----- Given entries

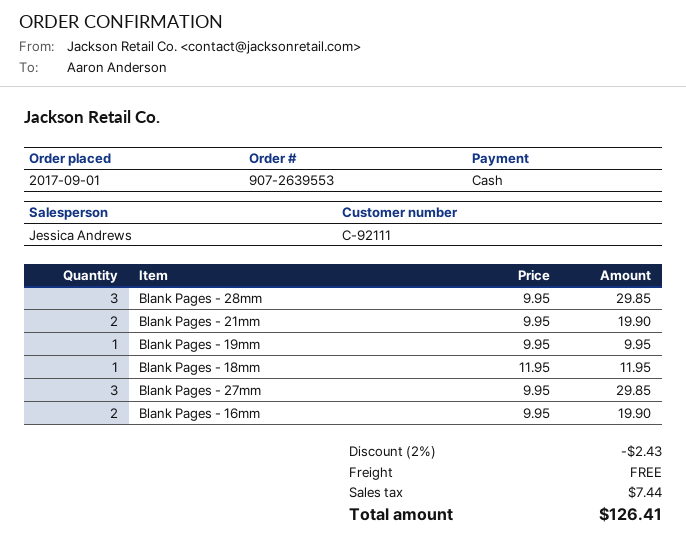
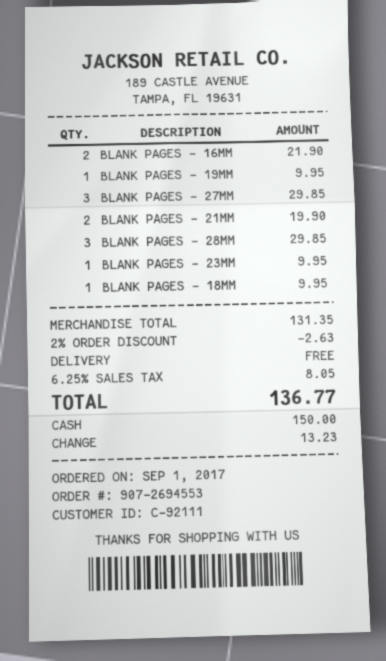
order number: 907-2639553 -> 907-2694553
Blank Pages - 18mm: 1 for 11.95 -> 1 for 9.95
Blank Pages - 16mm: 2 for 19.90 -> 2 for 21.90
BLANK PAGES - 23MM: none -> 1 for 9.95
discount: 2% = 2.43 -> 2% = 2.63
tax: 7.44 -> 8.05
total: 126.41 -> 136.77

----------

Exercise: The answer consists of the records repeated exactly, without any images.

Task output:
order number: 907-2639553 -> 907-2694553
Blank Pages - 18mm: 1 for 11.95 -> 1 for 9.95
Blank Pages - 16mm: 2 for 19.90 -> 2 for 21.90
BLANK PAGES - 23MM: none -> 1 for 9.95
discount: 2% = 2.43 -> 2% = 2.63
tax: 7.44 -> 8.05
total: 126.41 -> 136.77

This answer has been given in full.